> Task directions: Starting at the line that contains "[45,32,108,46] Promline ->" and ending at the line that contains "(182, 611) none", the lines below are to be given again exactly, with nothing added.

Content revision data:
+-------+

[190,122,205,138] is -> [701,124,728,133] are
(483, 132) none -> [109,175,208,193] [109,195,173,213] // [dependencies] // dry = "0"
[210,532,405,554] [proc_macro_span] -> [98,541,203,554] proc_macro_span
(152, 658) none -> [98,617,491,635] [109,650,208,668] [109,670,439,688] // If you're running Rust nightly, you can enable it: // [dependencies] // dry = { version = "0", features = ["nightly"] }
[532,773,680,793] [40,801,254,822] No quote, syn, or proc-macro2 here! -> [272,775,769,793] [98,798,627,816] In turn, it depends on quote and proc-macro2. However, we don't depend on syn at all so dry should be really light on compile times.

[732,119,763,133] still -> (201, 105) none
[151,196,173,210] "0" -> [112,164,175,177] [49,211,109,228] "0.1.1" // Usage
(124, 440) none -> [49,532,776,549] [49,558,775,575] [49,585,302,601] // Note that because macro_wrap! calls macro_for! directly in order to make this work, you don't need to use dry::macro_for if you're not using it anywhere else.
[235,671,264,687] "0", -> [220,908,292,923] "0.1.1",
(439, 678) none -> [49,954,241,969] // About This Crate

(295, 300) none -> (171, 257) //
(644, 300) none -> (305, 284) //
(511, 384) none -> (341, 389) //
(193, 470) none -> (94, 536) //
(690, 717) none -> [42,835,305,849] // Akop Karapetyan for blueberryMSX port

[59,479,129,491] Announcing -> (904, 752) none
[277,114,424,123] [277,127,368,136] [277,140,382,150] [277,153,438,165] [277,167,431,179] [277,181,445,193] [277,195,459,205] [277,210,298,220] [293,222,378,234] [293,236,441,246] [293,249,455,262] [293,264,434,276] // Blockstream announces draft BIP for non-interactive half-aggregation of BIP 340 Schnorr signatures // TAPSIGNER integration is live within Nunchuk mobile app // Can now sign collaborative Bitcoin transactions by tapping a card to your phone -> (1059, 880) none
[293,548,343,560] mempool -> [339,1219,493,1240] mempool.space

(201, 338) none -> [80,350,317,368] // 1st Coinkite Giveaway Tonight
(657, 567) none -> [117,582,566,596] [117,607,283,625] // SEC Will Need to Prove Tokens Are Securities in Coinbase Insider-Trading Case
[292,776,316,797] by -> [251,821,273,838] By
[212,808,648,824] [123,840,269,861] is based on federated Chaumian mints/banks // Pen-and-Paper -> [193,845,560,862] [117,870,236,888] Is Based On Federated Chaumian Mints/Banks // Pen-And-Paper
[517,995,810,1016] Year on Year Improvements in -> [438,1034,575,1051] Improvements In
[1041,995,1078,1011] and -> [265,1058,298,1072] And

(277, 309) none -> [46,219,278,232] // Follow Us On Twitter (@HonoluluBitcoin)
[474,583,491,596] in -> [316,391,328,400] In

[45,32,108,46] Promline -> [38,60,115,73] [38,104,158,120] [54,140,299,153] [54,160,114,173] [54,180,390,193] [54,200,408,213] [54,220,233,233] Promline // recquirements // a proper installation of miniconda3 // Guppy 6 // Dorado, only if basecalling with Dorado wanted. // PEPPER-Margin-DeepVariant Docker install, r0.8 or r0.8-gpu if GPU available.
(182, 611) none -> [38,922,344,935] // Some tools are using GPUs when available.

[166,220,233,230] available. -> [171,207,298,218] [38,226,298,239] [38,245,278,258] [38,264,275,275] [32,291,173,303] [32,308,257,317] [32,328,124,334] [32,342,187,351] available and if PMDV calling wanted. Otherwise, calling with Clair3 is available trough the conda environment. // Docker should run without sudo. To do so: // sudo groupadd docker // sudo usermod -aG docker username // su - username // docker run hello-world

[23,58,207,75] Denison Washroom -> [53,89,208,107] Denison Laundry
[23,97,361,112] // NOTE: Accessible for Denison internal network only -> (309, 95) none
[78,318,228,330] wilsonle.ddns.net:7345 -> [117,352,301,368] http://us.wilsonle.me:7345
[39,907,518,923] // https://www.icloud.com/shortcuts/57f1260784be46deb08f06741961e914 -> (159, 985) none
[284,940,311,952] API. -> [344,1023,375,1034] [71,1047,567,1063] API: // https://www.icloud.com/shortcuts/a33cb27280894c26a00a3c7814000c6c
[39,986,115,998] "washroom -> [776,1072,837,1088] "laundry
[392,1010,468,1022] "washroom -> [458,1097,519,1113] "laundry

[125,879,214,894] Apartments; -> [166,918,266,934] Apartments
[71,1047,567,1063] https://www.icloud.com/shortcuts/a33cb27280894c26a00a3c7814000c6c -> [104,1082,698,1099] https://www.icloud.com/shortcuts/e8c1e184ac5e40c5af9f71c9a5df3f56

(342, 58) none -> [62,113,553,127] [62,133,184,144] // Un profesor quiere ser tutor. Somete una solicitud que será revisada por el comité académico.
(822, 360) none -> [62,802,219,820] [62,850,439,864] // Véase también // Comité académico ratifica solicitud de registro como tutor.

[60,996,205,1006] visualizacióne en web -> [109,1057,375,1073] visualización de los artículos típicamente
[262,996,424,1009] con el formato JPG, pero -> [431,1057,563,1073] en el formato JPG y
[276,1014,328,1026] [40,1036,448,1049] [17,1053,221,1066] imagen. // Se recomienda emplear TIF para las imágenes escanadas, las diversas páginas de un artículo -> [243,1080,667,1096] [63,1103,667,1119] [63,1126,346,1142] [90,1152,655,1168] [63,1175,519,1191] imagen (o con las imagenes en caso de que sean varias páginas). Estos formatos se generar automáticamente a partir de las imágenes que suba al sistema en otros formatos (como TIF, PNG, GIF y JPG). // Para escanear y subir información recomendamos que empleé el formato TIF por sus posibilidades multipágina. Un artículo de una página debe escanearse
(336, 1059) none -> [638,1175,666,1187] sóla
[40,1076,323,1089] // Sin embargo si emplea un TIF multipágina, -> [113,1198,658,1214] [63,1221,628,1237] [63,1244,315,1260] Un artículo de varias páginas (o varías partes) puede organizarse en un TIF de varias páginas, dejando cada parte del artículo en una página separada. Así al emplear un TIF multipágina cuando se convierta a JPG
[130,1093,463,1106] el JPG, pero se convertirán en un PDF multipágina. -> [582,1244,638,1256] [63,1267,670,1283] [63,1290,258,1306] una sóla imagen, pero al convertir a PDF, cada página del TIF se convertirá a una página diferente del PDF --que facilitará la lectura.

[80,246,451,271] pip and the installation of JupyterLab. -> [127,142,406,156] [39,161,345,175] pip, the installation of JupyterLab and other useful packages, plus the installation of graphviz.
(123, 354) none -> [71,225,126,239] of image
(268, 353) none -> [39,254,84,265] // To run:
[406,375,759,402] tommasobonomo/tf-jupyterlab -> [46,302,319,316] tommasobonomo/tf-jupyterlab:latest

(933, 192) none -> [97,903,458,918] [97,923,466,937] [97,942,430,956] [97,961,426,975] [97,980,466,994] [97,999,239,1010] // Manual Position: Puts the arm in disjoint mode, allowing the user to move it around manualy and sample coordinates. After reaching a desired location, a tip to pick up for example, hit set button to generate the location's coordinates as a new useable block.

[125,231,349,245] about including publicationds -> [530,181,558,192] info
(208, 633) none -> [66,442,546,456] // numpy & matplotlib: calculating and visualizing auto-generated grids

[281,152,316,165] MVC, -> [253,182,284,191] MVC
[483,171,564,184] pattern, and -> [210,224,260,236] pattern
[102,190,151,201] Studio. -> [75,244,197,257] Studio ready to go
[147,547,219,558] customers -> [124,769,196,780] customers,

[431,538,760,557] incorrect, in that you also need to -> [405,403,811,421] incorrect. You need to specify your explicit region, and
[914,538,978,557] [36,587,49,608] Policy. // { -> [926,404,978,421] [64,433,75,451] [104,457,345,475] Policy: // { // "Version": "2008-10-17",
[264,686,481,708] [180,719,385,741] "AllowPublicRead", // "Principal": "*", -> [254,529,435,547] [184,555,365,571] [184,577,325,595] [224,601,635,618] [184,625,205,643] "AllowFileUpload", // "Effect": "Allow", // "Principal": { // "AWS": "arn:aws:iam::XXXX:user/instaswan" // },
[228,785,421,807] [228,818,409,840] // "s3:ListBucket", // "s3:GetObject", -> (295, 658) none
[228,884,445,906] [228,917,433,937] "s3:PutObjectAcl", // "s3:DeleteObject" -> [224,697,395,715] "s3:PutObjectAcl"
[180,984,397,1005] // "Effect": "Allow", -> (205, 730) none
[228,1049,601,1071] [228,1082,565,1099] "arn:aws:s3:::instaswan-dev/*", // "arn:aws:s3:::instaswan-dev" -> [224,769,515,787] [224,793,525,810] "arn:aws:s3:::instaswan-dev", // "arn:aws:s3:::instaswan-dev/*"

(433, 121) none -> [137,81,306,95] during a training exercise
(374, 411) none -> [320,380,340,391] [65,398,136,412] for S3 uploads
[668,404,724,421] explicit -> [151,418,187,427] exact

+-------+

> Exercise output:
[45,32,108,46] Promline -> [38,60,115,73] [38,104,158,120] [54,140,299,153] [54,160,114,173] [54,180,390,193] [54,200,408,213] [54,220,233,233] Promline // recquirements // a proper installation of miniconda3 // Guppy 6 // Dorado, only if basecalling with Dorado wanted. // PEPPER-Margin-DeepVariant Docker install, r0.8 or r0.8-gpu if GPU available.
(182, 611) none -> [38,922,344,935] // Some tools are using GPUs when available.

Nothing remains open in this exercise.